96 percent of organisations were targeted by Business Email Compromise (BEC) attacks in the second half of 2017, primarily because such attacks did not include malicious payloads or attachments and also because hackers were quite successful in deceiving employees by using social engineering tactics.
In the past decade, organisations across the world had to grapple with targeted attacks that involved hackers injecting malicious attachments or URLs on e-mails to take control over enterprise IT systems or to target them with ransomware. Such attachments and links were cleverly disguised by making them appear as official documents, thereby luring employees to click on such URLs or to download infected attachments.
To tackle the threat, organisations began employing advanced e-mail security solutions such as Secure Email Gateways (SEG), Advanced Threat Protection (ATP) and Targeted Attack Protection (TAP) to identify and quarantine e-mails that contained malicious links and attachments. However, this tactic didn't last long as hackers were ready with their next big surprise.

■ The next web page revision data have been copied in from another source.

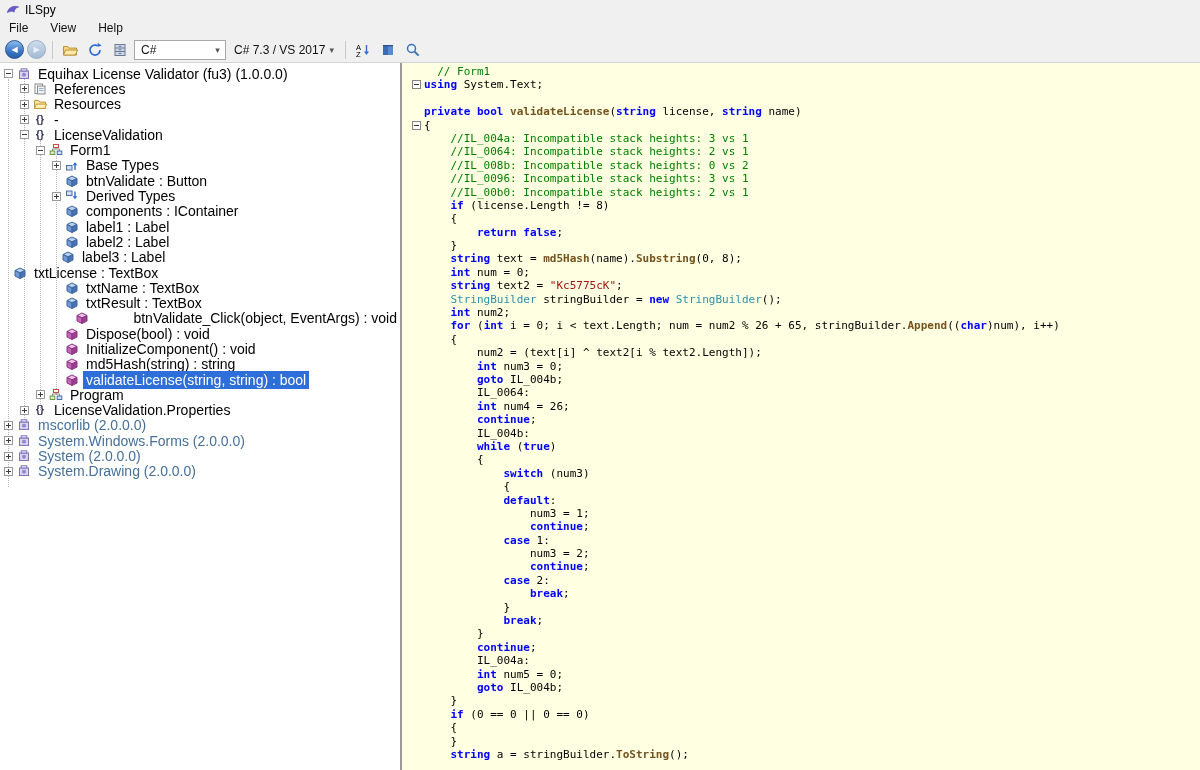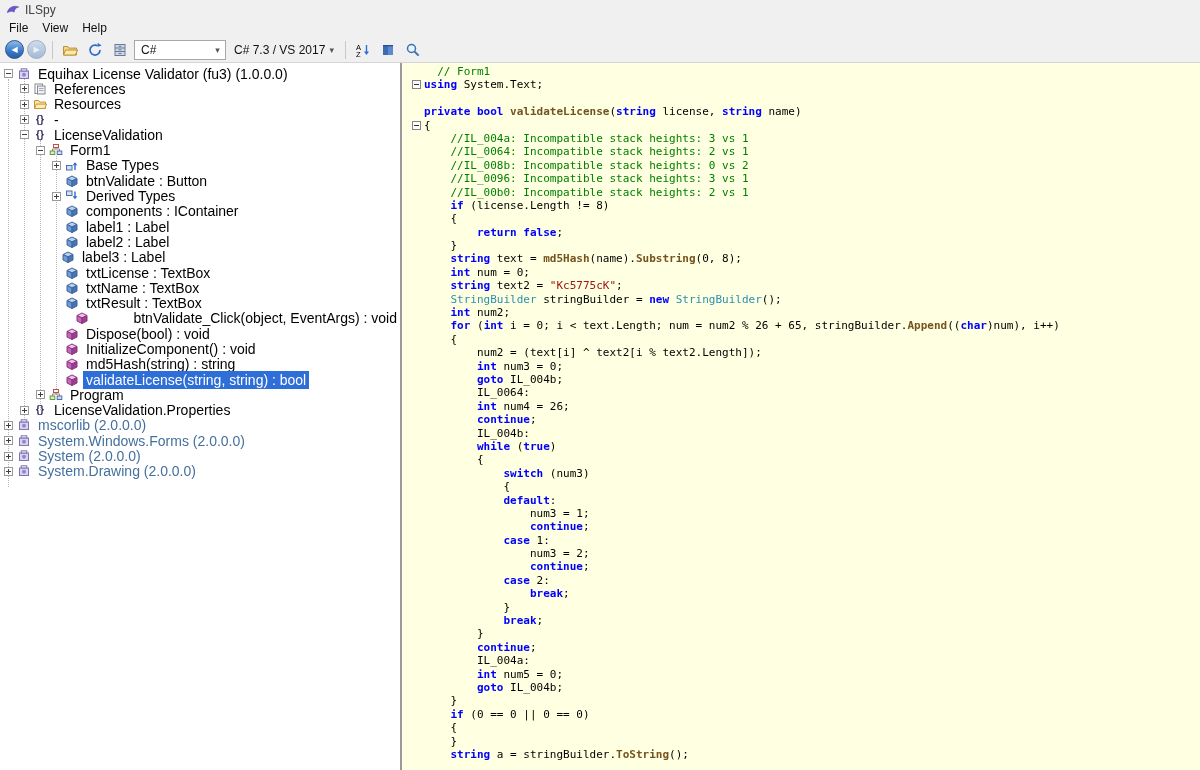"ILSpy" .wtitle { color: #404040 -> #000000 }
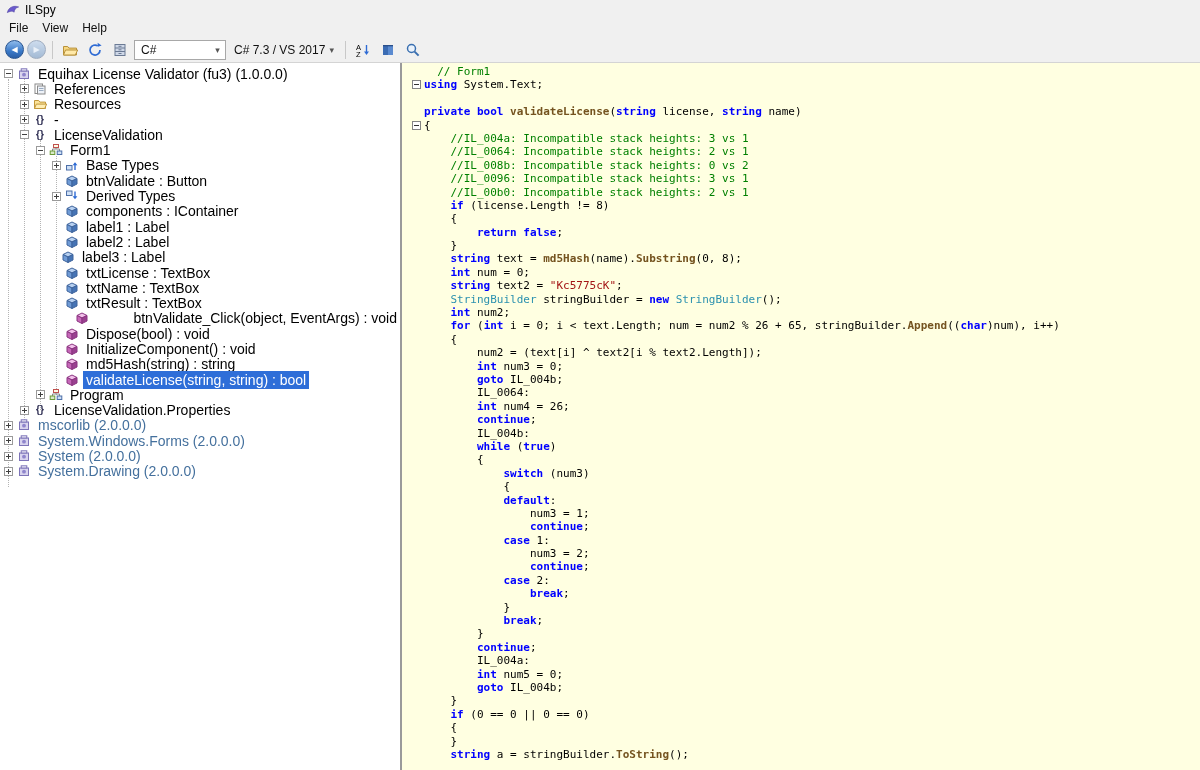"File" .menubar { gap: none -> 8px }
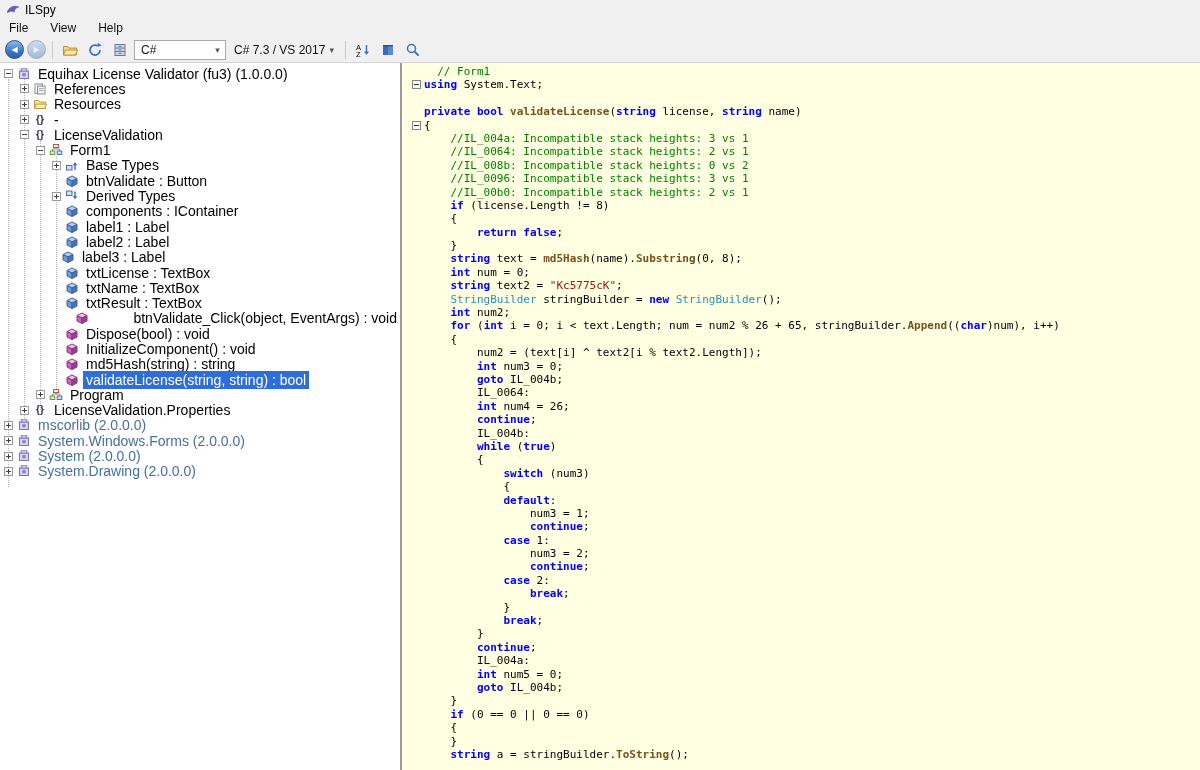"txtLicense : TextBox" div.tree-row { padding-left: 52px -> none }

The new weapon in their arsenal, named Business Email Compromise attack by security researchers, was unique in the sense that it did not involve the use of malicious codes or URLs unlike phishing scams of the past. According to Javvad Malik, security advocate at AlienVault, these attacks, "rely on social engineering tactics, so there is typically no malicious payload. These emails, appearing to originate by a legitimate partner or senior executive, give instructions to recipients to make payments or ship goods".
While phishing scams were mostly used to infect enterprise IT systems with spyware, ransomware and other types of malware, Business Email Compromise attacks are used by hackers to lure employees into transferring money to their accounts or to perform other tasks based on hackers' motives.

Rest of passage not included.